*** Opening Data listing ***
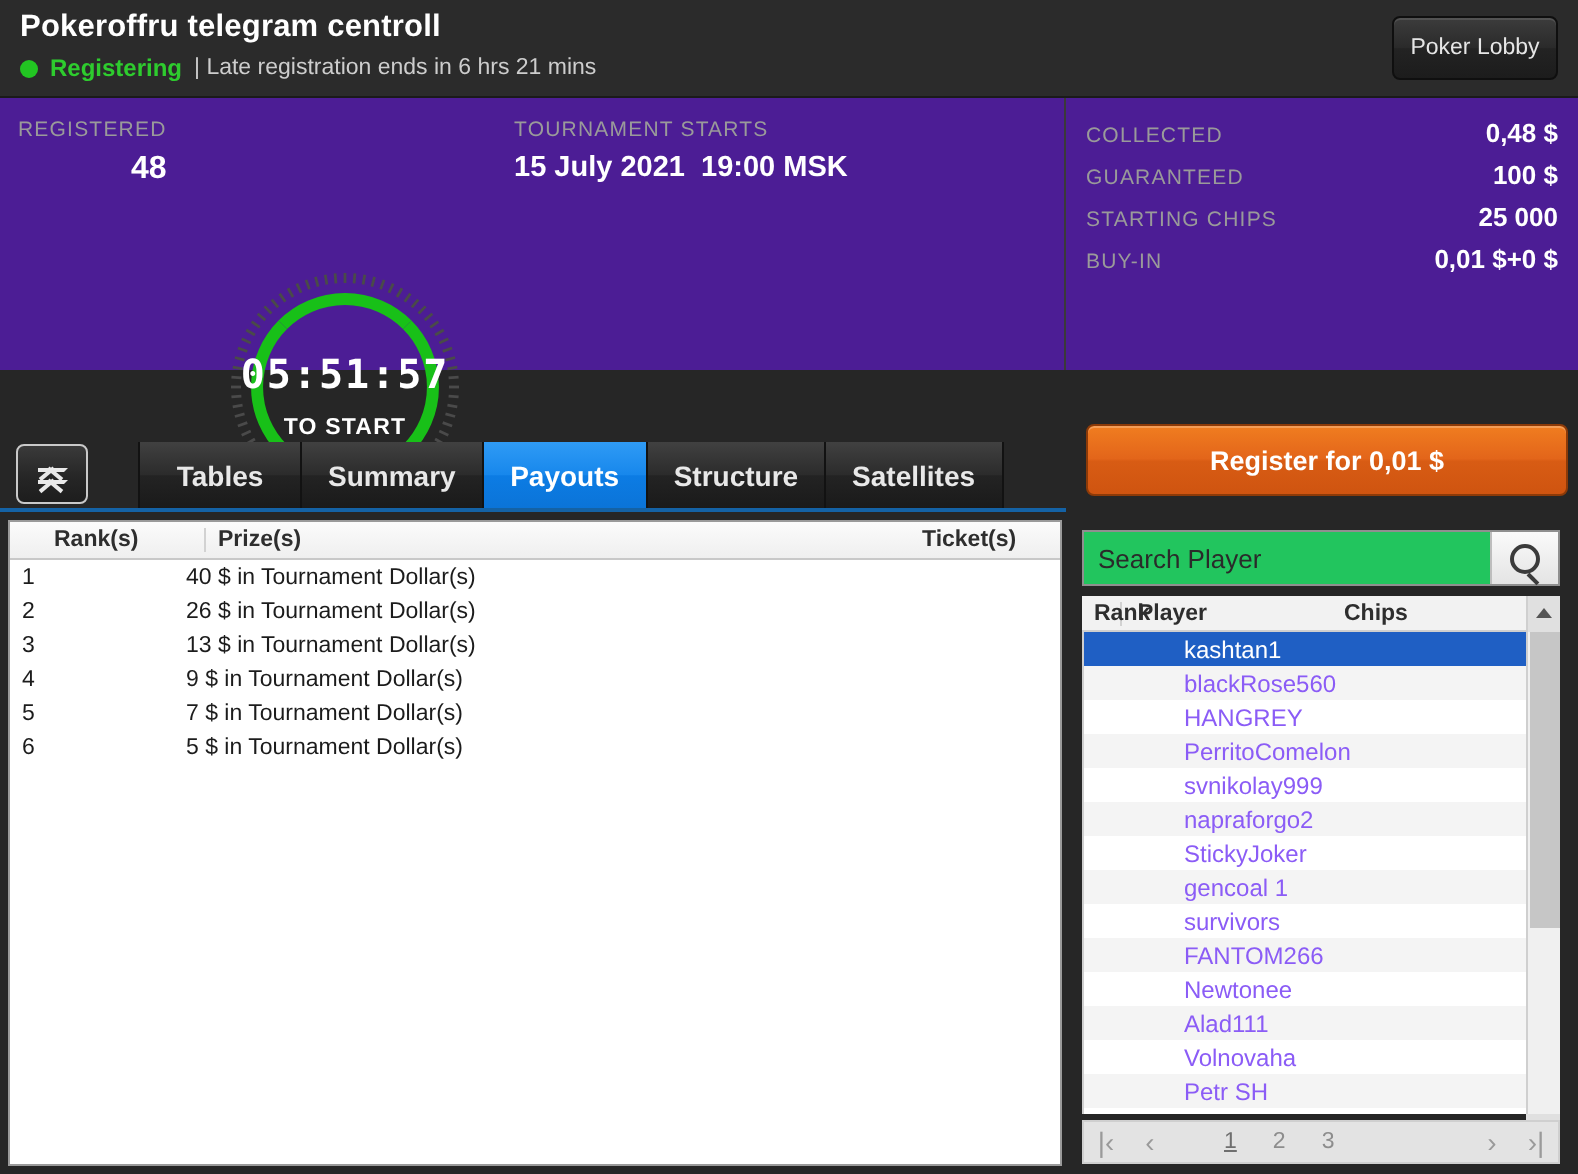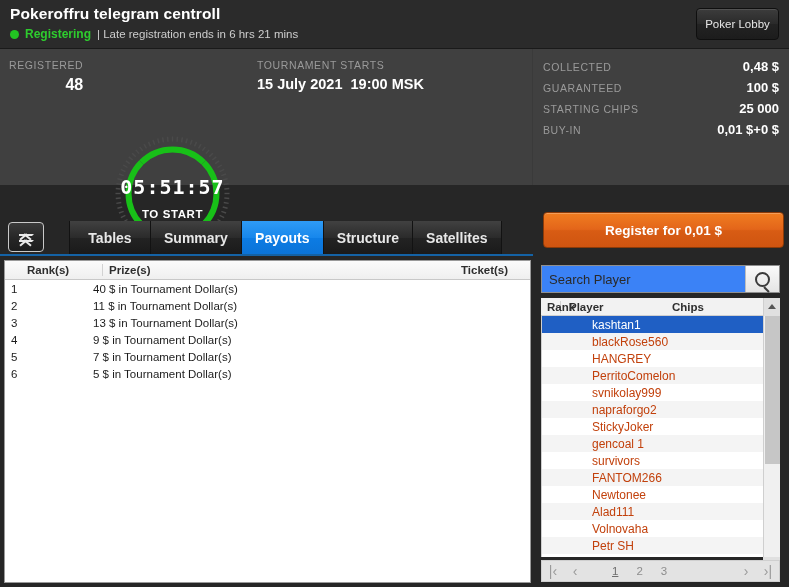--- a/index.html
+++ b/index.html
@@ -61,7 +61,7 @@
   }
 
   
-  .info-band { position: relative; height: 136px; background: #404040; }
+  .info-band { position: relative; height: 136px; background: #4c1d95; }
   .divider-v {
     position: absolute; left: 532px; top: 0; width: 1px; height: 136px; background: #3a3a3a;
   }

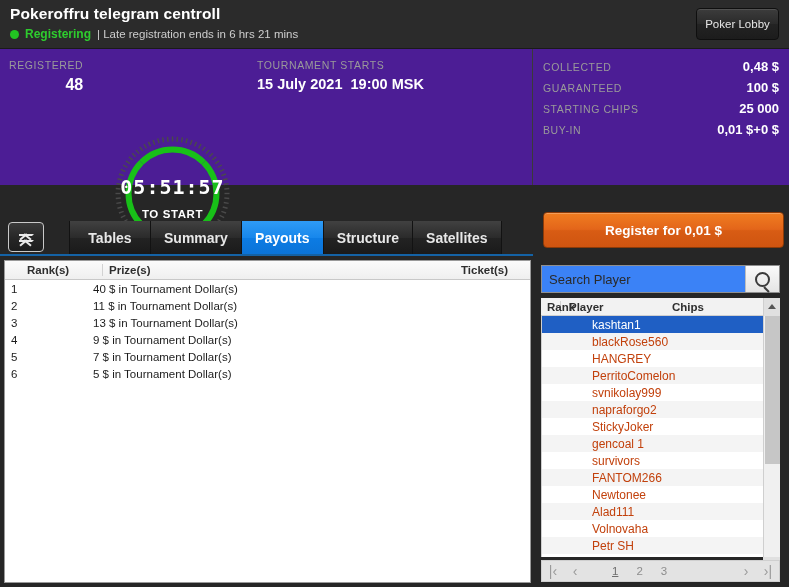--- a/index.html
+++ b/index.html
@@ -154,7 +154,7 @@
   .player-panel { position: absolute; left: 536px; top: 260px; width: 249px; height: 323px; }
   .search-wrap {
     position: absolute; left: 5px; top: 5px; width: 239px; height: 28px;
-    border: 1px solid #8f8f8f; background: #3b82f6; display: flex; align-items: center;
+    border: 1px solid #8f8f8f; background: #22c55e; display: flex; align-items: center;
   }
   .search-input {
     flex: 1; height: 100%; border: none; outline: none; background: transparent;

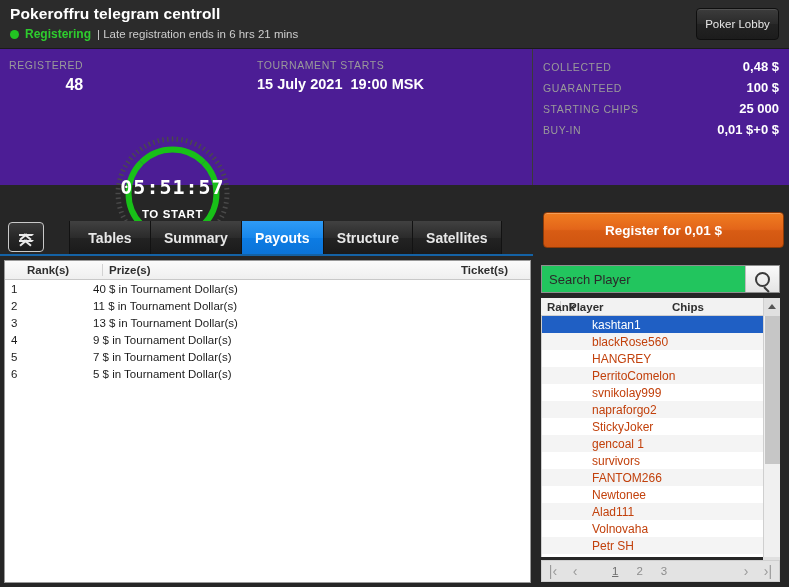--- a/index.html
+++ b/index.html
@@ -391,7 +391,7 @@
         </div>
         <div class="pt-row">
           <div class="col-rank">2</div>
-          <div class="col-prize">11 $ in Tournament Dollar(s)</div>
+          <div class="col-prize">26 $ in Tournament Dollar(s)</div>
           <div class="col-ticket"></div>
         </div>
         <div class="pt-row">

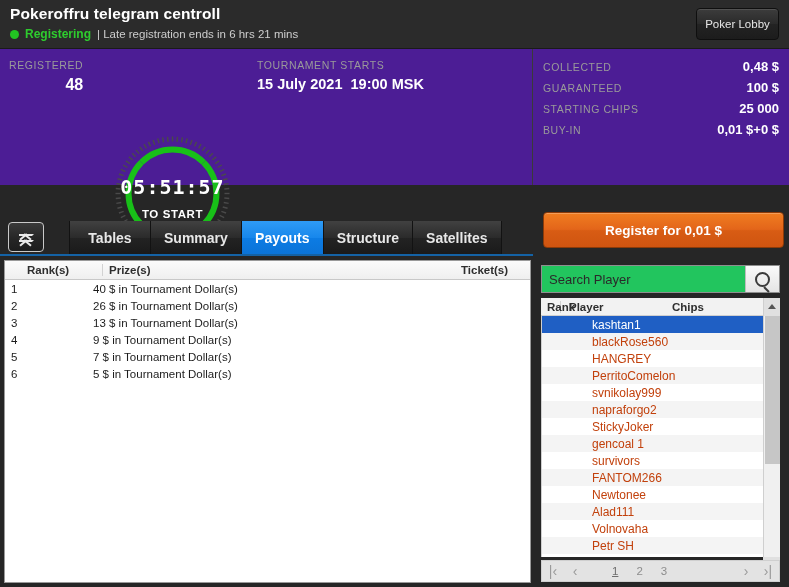--- a/index.html
+++ b/index.html
@@ -191,7 +191,7 @@
     position: absolute; left: 5px; top: 56px; width: 222px; height: 241px;
     background: #ffffff; border-left: 1px solid #cfcfcf; overflow: hidden;
   }
-  .pl-row { display: flex; height: 17px; align-items: center; font-size: 12px; color: #c2410c; }
+  .pl-row { display: flex; height: 17px; align-items: center; font-size: 12px; color: #8b5cf6; }
   .pl-row .r-rank { width: 42px; }
   .pl-row .r-player { flex: 1; padding-left: 8px; }
   .pl-row:nth-child(even) { background: #f4f4f4; }

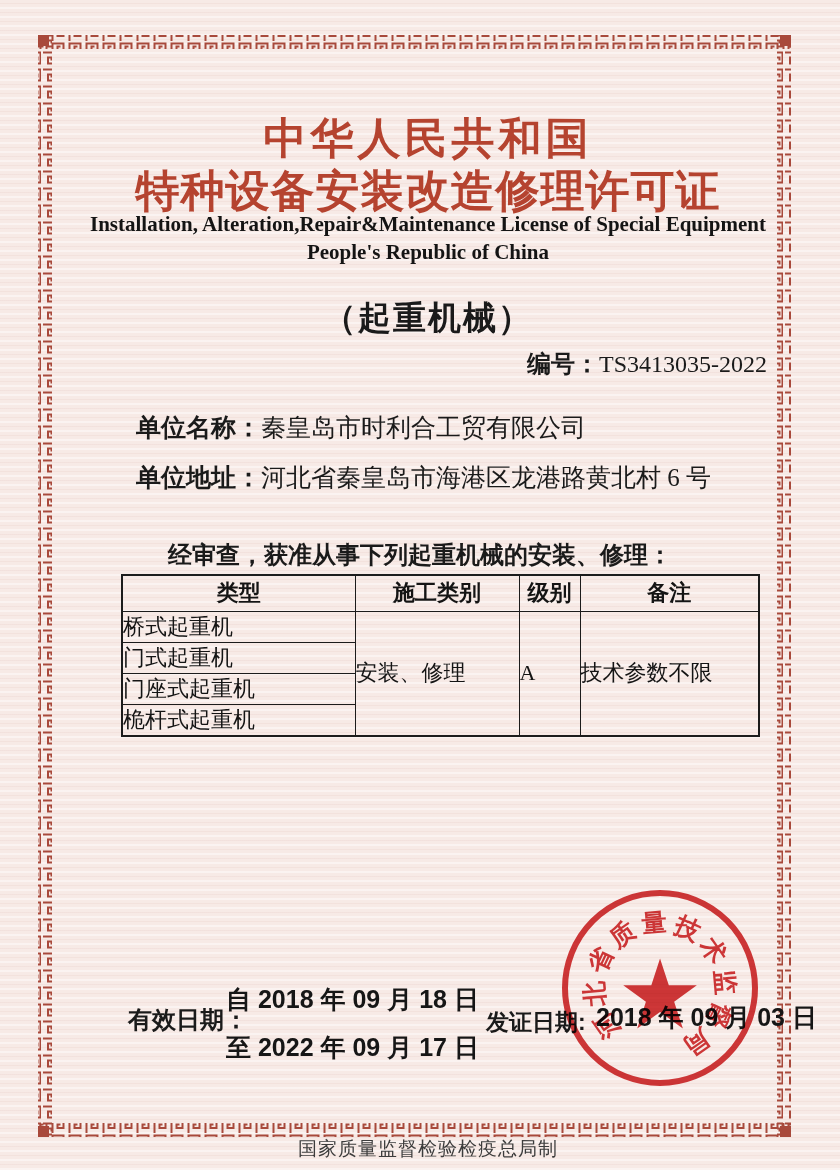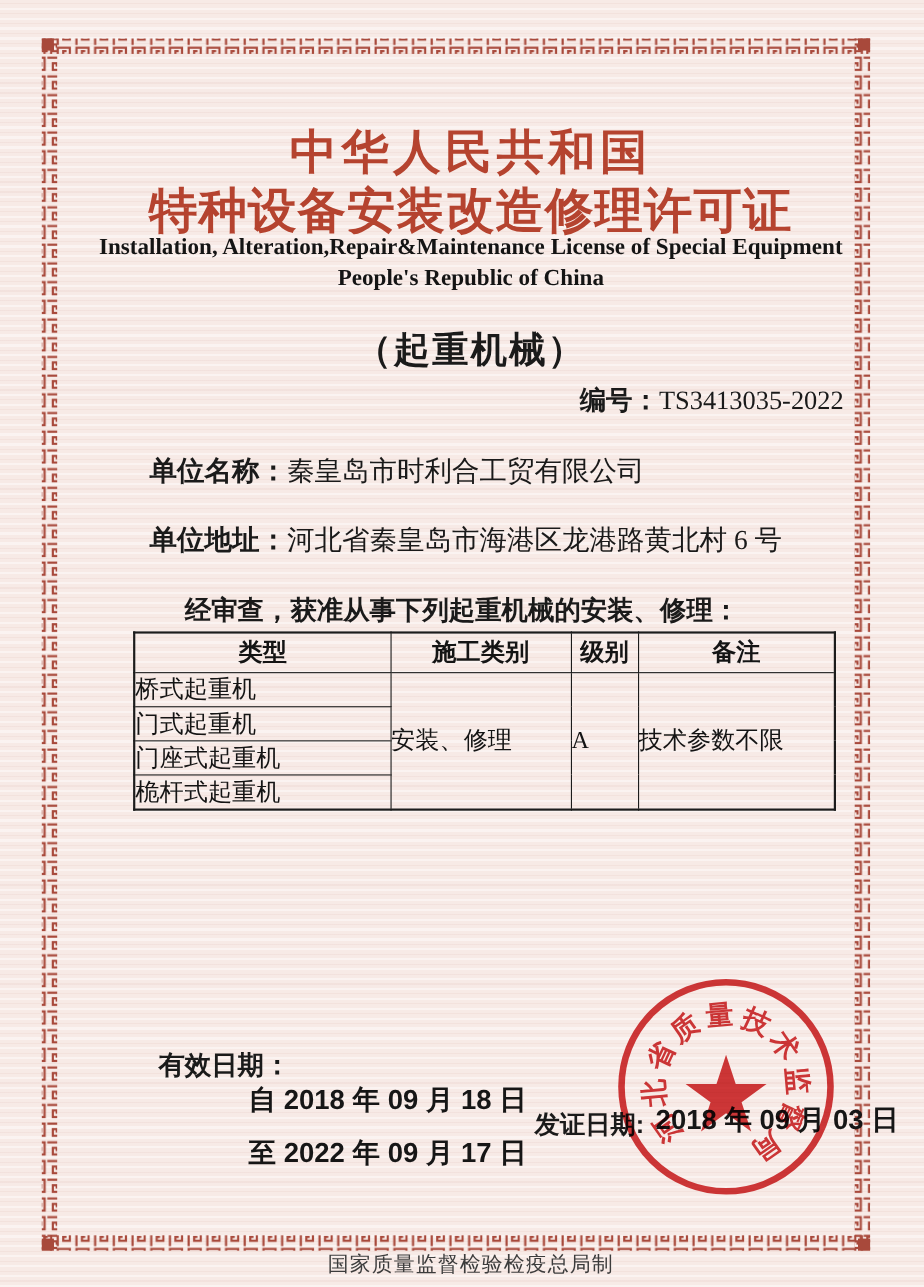--- a/index.html
+++ b/index.html
@@ -44,7 +44,7 @@
   .field{left:120px;font-size:25px;}
   .field .lbl{font-family:"Liberation Sans",sans-serif;font-weight:700;}
   #company-name{top:411px;}
-  #company-address{top:474px;}
+  #company-address{top:461px;}
 
   
   #statement{top:539px;left:152px;font-size:24px;font-weight:600;}

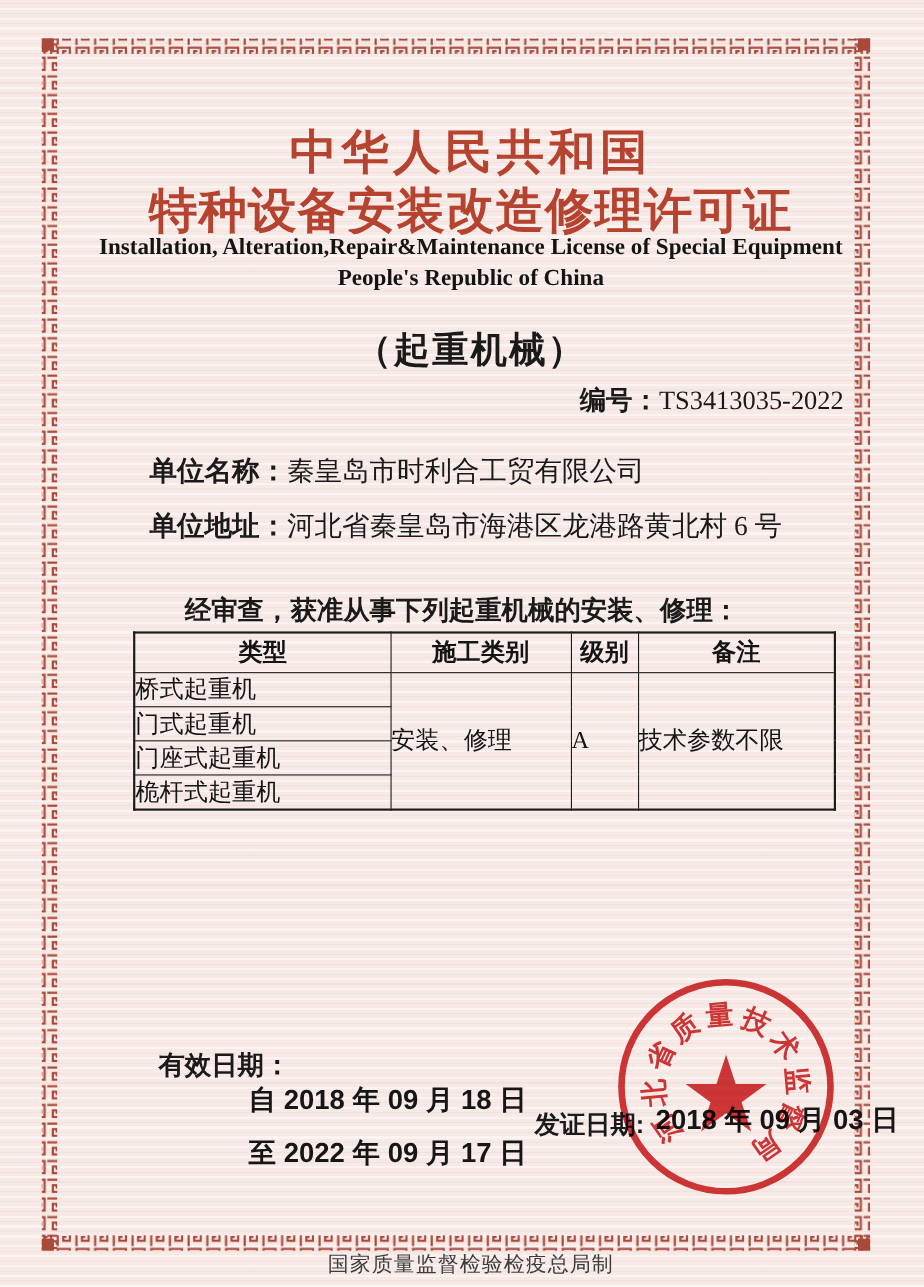--- a/index.html
+++ b/index.html
@@ -63,7 +63,7 @@
   #lic-table th{font-weight:600;}
 
   
-  #validity-label{top:952px;left:112px;font-size:24px;font-weight:700;font-family:"Liberation Sans",sans-serif;margin-left:16px;}
+  #validity-label{top:1004px;left:112px;font-size:24px;font-weight:700;font-family:"Liberation Sans",sans-serif;}
   .datefont{font-family:"Liberation Sans",sans-serif;font-weight:600;color:#161616;}
   #valid-from{top:983px;left:210px;font-size:25px;}
   #valid-to{top:1031px;left:210px;font-size:25px;}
*** Closing Data listing ***
Copy the lines above that hold the word "color".

-  .pl-row { display: flex; height: 17px; align-items: center; font-size: 12px; color: #c2410c; }
+  .pl-row { display: flex; height: 17px; align-items: center; font-size: 12px; color: #8b5cf6; }
   .datefont{font-family:"Liberation Sans",sans-serif;font-weight:600;color:#161616;}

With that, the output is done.